We may read Ovid as we read the Bible, as events that happened then, not now, events that could only happen then, not now. And yet, if we consider the mythos of motion pictures like The Matrix, we realize that now is then and that transformation remains something we not only want to see, but we expect to see. Is desire behind it, as it was for Ovid's stories? Yes, though frequently it is a desire, not for godlike power to have our will with the unwilling, but to confirm our suspicions. Now the Ovidian stories tell us that, indeed, there are forces at work beyond our control, changing us at their leisure, particularly when we get out of hand. Ovid has been digitalized to enact our lust for transformation, for tricks of incarnation and reconstitution. Think of how easily the human form in movies can be altered seamlessly by digital magic. Most of these transformations — I'm thinking of those especially in The Lord of the Rings — suggest the interference of powers beyond our control. But Ovid remains Ovid, the poet of desire, in many other contemporary narrative forms.

In the weekly dramatic/comic TV series "Joan of Arcadia," God takes various ingenious disguises to appear to his handmaiden. God, male or female, may be stocking a vending machine or monitoring a metal detector or may simply walk up to Joan as a geeky kid in the hall at her high school between classes and give her some mysterious instruction. Remarkably, despite the absurdity of all this, Joan has learned that these appearances are genuine and not to be disregarded. How are they Ovidian? It is simple enough to recognize that God assumes a different shape in every case — another body. But aside from that obvious parallel, in every case two changes occur: one is Joan's, as her maturity deepens, and the other is the person's she is helping. In each episode, Joan learns a new level of maturity and helps someone else indirectly effect a change. A recent one was the transformation of her own mother from housewife into teacher. The problem, I know, is that the show runs the risk of becoming a "Mary Worth" or a "Father Knows Best" for the twenty-first century. Hollywood loves do-gooding meddlers, and Joan continues to threaten to be one, although her crabby adolescent self always redeems her at the last moment. What interests me is the Ovidian shapes taken on by God, and the Ovidian shapes proposed to Joan. Every week she must become something she is not: a cheerleader, a party girl, a debater, and so on. Even the Bible doesn't carry on like this with its prophets and vehicles for divine birth. Joan of Arcadia deepens with Ovid's Metamorphoses in the background.
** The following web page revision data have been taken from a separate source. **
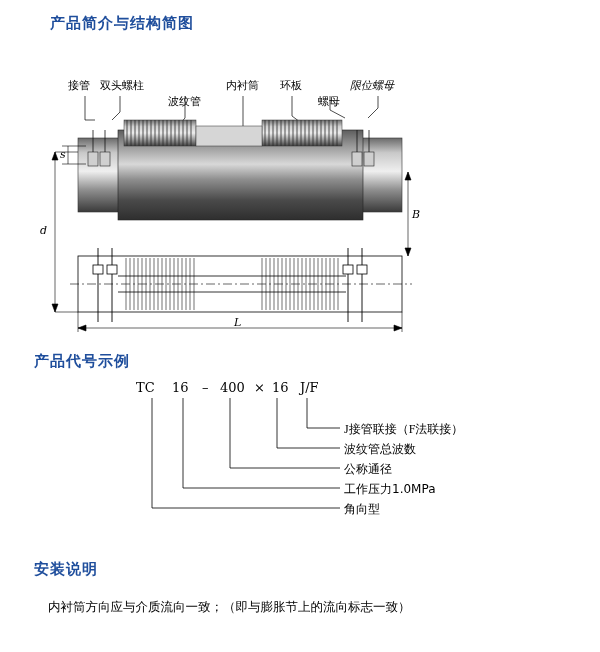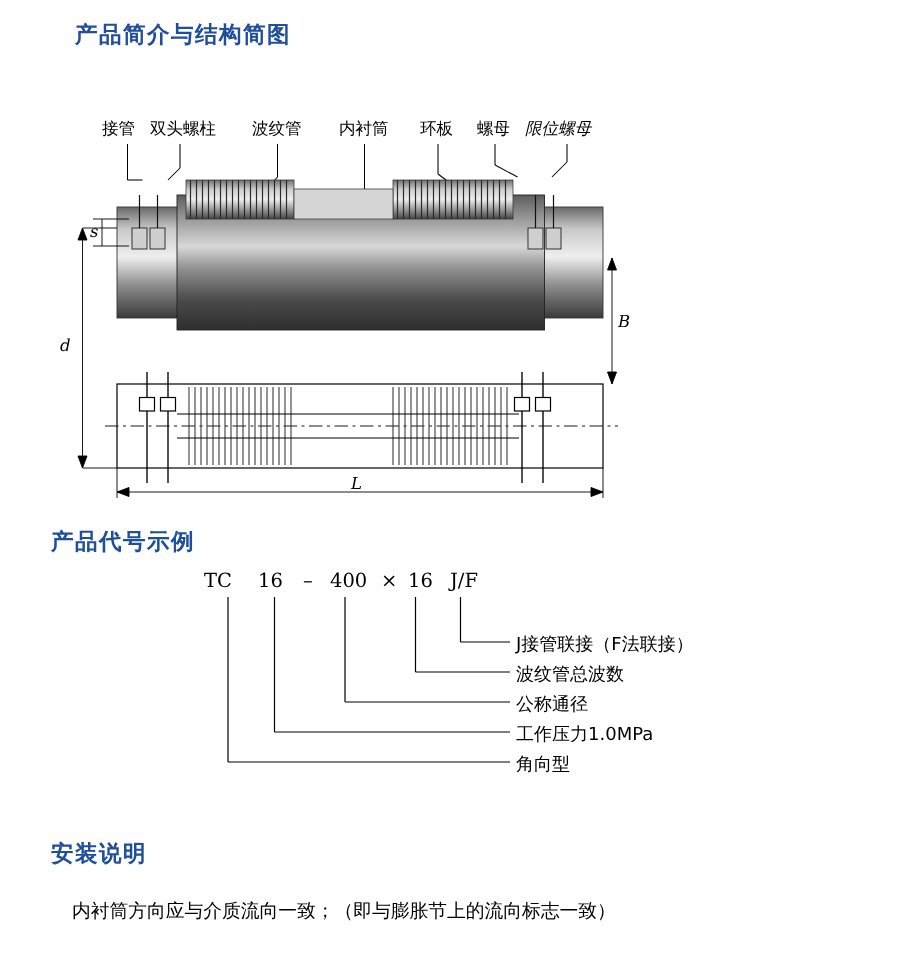"波纹管" div.lbl { top: 18px -> 34px }
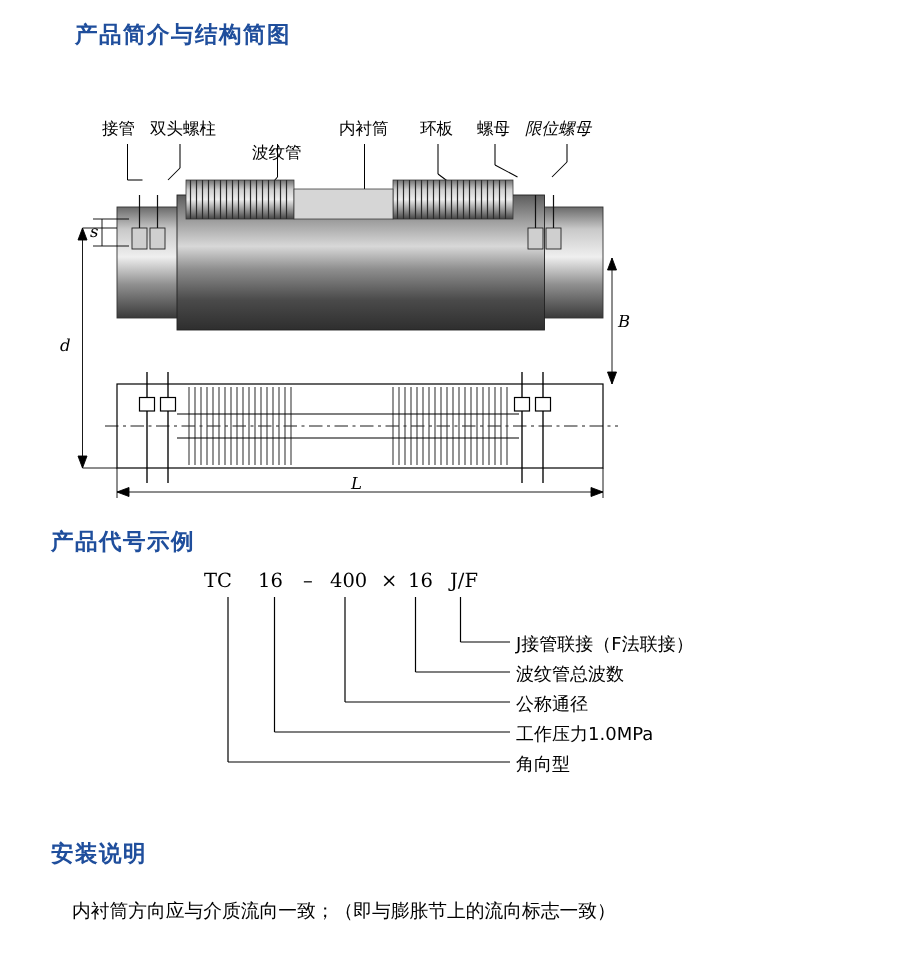"螺母" div.lbl { top: 18px -> 34px }
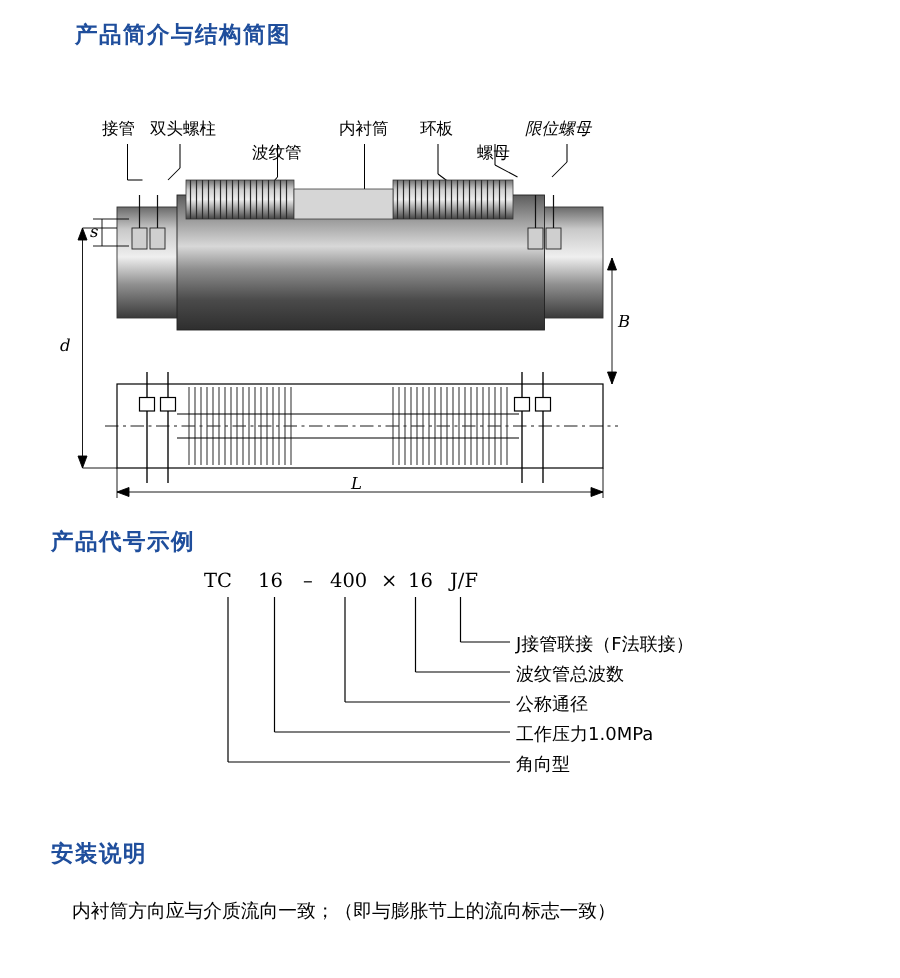"J接管联接（F法联接）" div.leg { font-family: none -> Liberation Serif, serif }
But so does a contemporary phenomenon like Michael Jackson. With but one exception — Tiresias — human transformation in the Metamorphoses is permanent. It is doubtful that Michael Jackson could reverse any of his bizarre changes, all of them induced by some god only his psychotherapist could name. And yet Ovid's great poem helps us to understand what motivates this sad contemporary demigod.

Ovid shows us the forms taken by our desire. And he reminds us, as well, of the shapes others must take at times to resist our desire. For it is clear in his stories that the gods are merely behaving as men and women would if they were gods. Charles Martin's new translation of the Metamorphoses, the latest in a 500-year-old tradition, both gives us an Ovid for our times and reminds us that in our times Ovid is everywhere.